Friendlier music from the Arabic speaking world you won’t find. This beguiling compilation samples elegant, idiosyncratic art music that has blossomed in what we might call the Arab diaspora. The sleeve notes characterize these 10 tracks as representing “softer, more introspective qualities” in Arabic music. Another way to describe them is work by artists who have for one reason or another been removed from established Arabic musical traditions, and so become free to reinvent them in more personal ways. From his home in Egypt’s Sinai Peninsula, Gamar Badawi sings the opener “Jamal Porta,” a Sudanese song with an undertow of 12/8 desert rhythm, and an overlay of Spanish flamenco.
From there, we encounter three women who have fled their homelands for more artistically liberated environments in Europe. Rasha, a young Sudanese singer living in Spain, explores her Sudanese heritage on the smoothly rolling “Aara Alhai (Girls of the Quarter).” Algeria’s Saoud Massi takes similar liberties in Paris, and also achieves lovely results on “Ghir Enta (Only You).” And, from her new base in Austin, Texas, Syrian born Zein Al-Jundi merges Arabic song with jazz balladry on “Wijjak Ma’ii (Your Face is With Me.)”
Narratives of exile infuse this collection. Maurice El Médioni, the great Jewish maestro of Oran, Algeria, has created a body of music drenched in warm nostalgia, and that comes through even on his track here, created in collaboration with Cuban percussionist Roberto Rodriguez. The French/Algerian group Les Orientales also look back to Oran—especially in the lively, multicultural years following World War II—for inspiration. “Alger, Alger,” is a sweet love song to Algiers, composed by another veteran, Jewish/Algerian exile, Lili Boniche. The deeper and older story of exile that is the history of Al Andalus (medieval, Moorish Spain) also interweaves these gentle airs. Mousta Largo (himself a Belgian born Moroccan) sings “Les Larmes de Boabdil” evoking the sadness of the last Muslim king in Al Andalus as he departs the Alhambra, his former castle. This song is built around a tango like rhythmic figure and a wistfully meandering saxophone and violin melodies.

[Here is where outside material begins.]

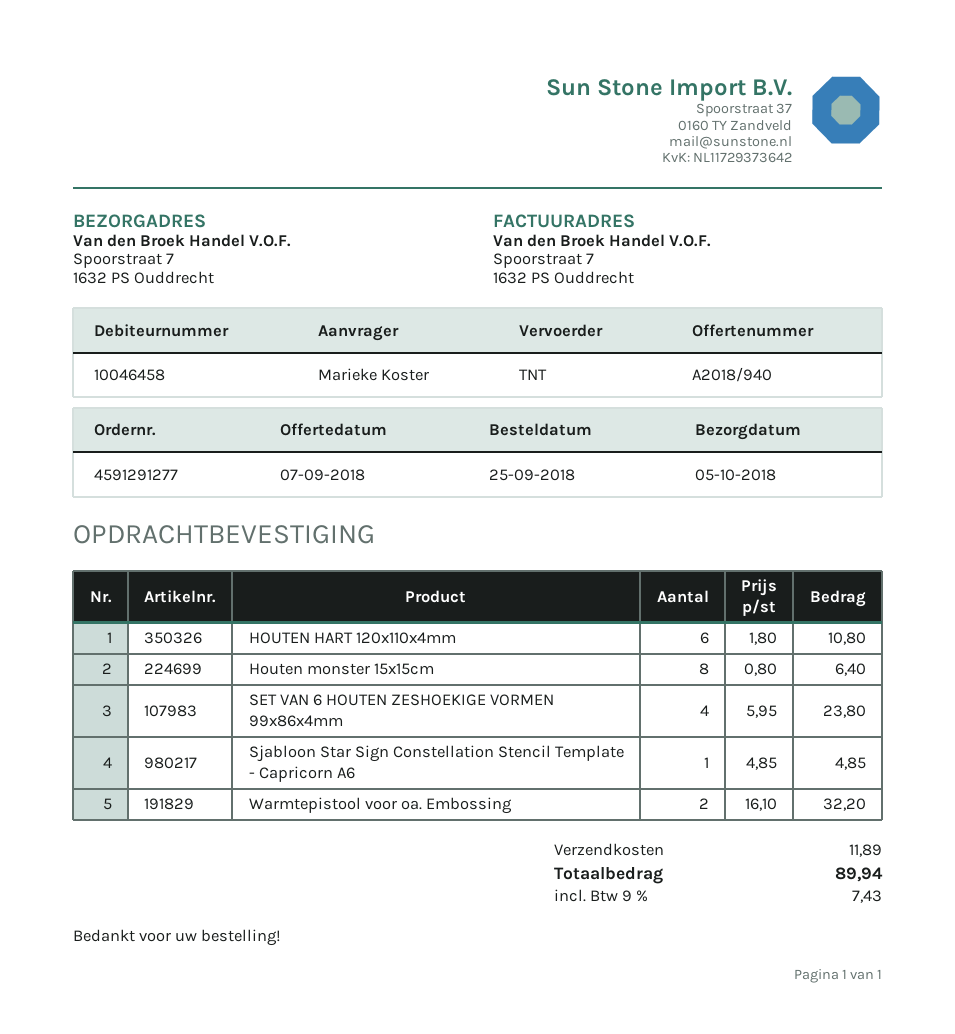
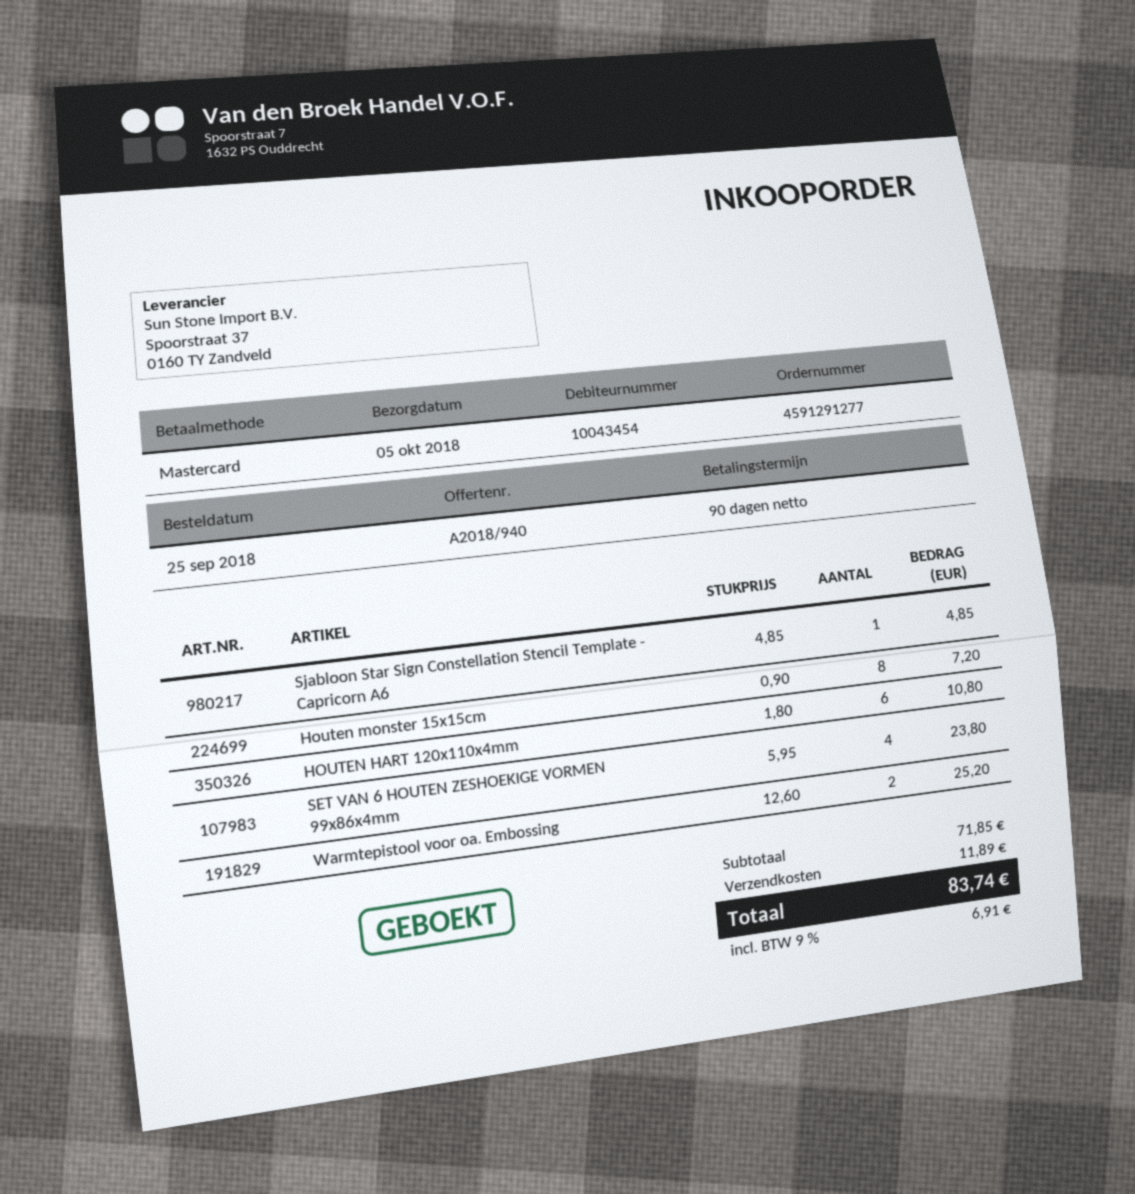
customer number: 10046458 -> 10043454
Houten monster 15x15cm: 8 x 0.80 = 6.40 -> 8 x 0.90 = 7.20
Warmtepistool voor oa. Embossing: 2 x 16.10 = 32.20 -> 2 x 12.60 = 25.20
tax: 9% = 7.43 -> 9% = 6.91
total: 89.94 -> 83.74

Largo’s strong, horn-like voice is a discovery here, as is Tiris Nibreeha, a group of Sahrawi refugees from the disputed territory of the Western Sahara, and the group Zaman, Palestinean Arabs with Israeli passports in their satchels and Spanish flamenco in their hearts. Those passports keep them apart, but the flamenco keeps them connected—a good metaphor for the imaginative hybrids on Acoustic Arabia.